[Try it] Go through the data underneath and copy every line exactly.

Items from a dataset:
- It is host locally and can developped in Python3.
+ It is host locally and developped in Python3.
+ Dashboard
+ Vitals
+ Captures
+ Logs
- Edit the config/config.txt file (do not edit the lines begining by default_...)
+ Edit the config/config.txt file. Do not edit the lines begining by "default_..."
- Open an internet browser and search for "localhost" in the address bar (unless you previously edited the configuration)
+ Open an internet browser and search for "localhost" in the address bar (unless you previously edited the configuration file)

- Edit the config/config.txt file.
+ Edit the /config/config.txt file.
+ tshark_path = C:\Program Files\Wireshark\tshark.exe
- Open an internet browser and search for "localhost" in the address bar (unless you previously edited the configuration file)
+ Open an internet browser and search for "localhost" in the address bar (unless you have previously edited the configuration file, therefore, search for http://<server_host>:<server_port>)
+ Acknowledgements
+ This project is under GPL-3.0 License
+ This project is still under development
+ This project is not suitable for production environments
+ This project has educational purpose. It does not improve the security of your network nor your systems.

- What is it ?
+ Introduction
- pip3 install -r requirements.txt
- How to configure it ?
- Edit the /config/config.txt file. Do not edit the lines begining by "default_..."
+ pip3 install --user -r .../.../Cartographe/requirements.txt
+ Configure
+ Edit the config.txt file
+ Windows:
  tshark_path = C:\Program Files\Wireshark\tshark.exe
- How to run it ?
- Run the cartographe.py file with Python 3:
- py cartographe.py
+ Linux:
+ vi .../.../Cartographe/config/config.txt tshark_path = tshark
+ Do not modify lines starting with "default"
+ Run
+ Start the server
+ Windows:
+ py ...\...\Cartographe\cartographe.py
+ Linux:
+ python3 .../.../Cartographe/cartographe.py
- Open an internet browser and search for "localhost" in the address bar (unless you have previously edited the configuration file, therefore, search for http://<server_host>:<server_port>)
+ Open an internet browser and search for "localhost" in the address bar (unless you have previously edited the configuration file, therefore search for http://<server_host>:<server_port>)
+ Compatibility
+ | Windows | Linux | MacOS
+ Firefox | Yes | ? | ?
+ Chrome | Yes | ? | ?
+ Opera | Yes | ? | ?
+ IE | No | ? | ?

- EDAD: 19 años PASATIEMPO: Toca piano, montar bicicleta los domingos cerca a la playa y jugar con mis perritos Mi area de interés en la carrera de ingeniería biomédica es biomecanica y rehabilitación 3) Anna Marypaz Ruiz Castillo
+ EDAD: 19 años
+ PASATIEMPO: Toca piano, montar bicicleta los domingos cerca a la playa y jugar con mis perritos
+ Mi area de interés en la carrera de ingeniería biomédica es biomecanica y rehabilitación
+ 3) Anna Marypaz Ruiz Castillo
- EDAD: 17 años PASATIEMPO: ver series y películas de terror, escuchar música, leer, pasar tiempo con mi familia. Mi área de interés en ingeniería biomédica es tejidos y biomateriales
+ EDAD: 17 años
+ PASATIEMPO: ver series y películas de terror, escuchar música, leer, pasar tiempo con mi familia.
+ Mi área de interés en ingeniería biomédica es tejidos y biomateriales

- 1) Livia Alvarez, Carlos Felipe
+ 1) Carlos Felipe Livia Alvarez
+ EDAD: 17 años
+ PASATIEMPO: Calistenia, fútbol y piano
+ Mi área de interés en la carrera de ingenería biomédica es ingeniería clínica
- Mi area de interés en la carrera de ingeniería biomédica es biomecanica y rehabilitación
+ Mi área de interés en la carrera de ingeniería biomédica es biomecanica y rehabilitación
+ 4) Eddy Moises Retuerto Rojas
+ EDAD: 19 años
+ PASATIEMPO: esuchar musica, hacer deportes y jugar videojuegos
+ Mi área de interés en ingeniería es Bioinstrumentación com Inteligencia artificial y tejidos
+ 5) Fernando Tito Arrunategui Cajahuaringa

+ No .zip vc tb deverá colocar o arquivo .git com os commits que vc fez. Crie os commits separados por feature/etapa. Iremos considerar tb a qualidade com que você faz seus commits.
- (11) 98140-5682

[Task answer]
- It is host locally and can developped in Python3.
+ It is host locally and developped in Python3.
+ Dashboard
+ Vitals
+ Captures
+ Logs
- Edit the config/config.txt file (do not edit the lines begining by default_...)
+ Edit the config/config.txt file. Do not edit the lines begining by "default_..."
- Open an internet browser and search for "localhost" in the address bar (unless you previously edited the configuration)
+ Open an internet browser and search for "localhost" in the address bar (unless you previously edited the configuration file)

- Edit the config/config.txt file.
+ Edit the /config/config.txt file.
+ tshark_path = C:\Program Files\Wireshark\tshark.exe
- Open an internet browser and search for "localhost" in the address bar (unless you previously edited the configuration file)
+ Open an internet browser and search for "localhost" in the address bar (unless you have previously edited the configuration file, therefore, search for http://<server_host>:<server_port>)
+ Acknowledgements
+ This project is under GPL-3.0 License
+ This project is still under development
+ This project is not suitable for production environments
+ This project has educational purpose. It does not improve the security of your network nor your systems.

- What is it ?
+ Introduction
- pip3 install -r requirements.txt
- How to configure it ?
- Edit the /config/config.txt file. Do not edit the lines begining by "default_..."
+ pip3 install --user -r .../.../Cartographe/requirements.txt
+ Configure
+ Edit the config.txt file
+ Windows:
  tshark_path = C:\Program Files\Wireshark\tshark.exe
- How to run it ?
- Run the cartographe.py file with Python 3:
- py cartographe.py
+ Linux:
+ vi .../.../Cartographe/config/config.txt tshark_path = tshark
+ Do not modify lines starting with "default"
+ Run
+ Start the server
+ Windows:
+ py ...\...\Cartographe\cartographe.py
+ Linux:
+ python3 .../.../Cartographe/cartographe.py
- Open an internet browser and search for "localhost" in the address bar (unless you have previously edited the configuration file, therefore, search for http://<server_host>:<server_port>)
+ Open an internet browser and search for "localhost" in the address bar (unless you have previously edited the configuration file, therefore search for http://<server_host>:<server_port>)
+ Compatibility
+ | Windows | Linux | MacOS
+ Firefox | Yes | ? | ?
+ Chrome | Yes | ? | ?
+ Opera | Yes | ? | ?
+ IE | No | ? | ?

- EDAD: 19 años PASATIEMPO: Toca piano, montar bicicleta los domingos cerca a la playa y jugar con mis perritos Mi area de interés en la carrera de ingeniería biomédica es biomecanica y rehabilitación 3) Anna Marypaz Ruiz Castillo
+ EDAD: 19 años
+ PASATIEMPO: Toca piano, montar bicicleta los domingos cerca a la playa y jugar con mis perritos
+ Mi area de interés en la carrera de ingeniería biomédica es biomecanica y rehabilitación
+ 3) Anna Marypaz Ruiz Castillo
- EDAD: 17 años PASATIEMPO: ver series y películas de terror, escuchar música, leer, pasar tiempo con mi familia. Mi área de interés en ingeniería biomédica es tejidos y biomateriales
+ EDAD: 17 años
+ PASATIEMPO: ver series y películas de terror, escuchar música, leer, pasar tiempo con mi familia.
+ Mi área de interés en ingeniería biomédica es tejidos y biomateriales

- 1) Livia Alvarez, Carlos Felipe
+ 1) Carlos Felipe Livia Alvarez
+ EDAD: 17 años
+ PASATIEMPO: Calistenia, fútbol y piano
+ Mi área de interés en la carrera de ingenería biomédica es ingeniería clínica
- Mi area de interés en la carrera de ingeniería biomédica es biomecanica y rehabilitación
+ Mi área de interés en la carrera de ingeniería biomédica es biomecanica y rehabilitación
+ 4) Eddy Moises Retuerto Rojas
+ EDAD: 19 años
+ PASATIEMPO: esuchar musica, hacer deportes y jugar videojuegos
+ Mi área de interés en ingeniería es Bioinstrumentación com Inteligencia artificial y tejidos
+ 5) Fernando Tito Arrunategui Cajahuaringa

+ No .zip vc tb deverá colocar o arquivo .git com os commits que vc fez. Crie os commits separados por feature/etapa. Iremos considerar tb a qualidade com que você faz seus commits.
- (11) 98140-5682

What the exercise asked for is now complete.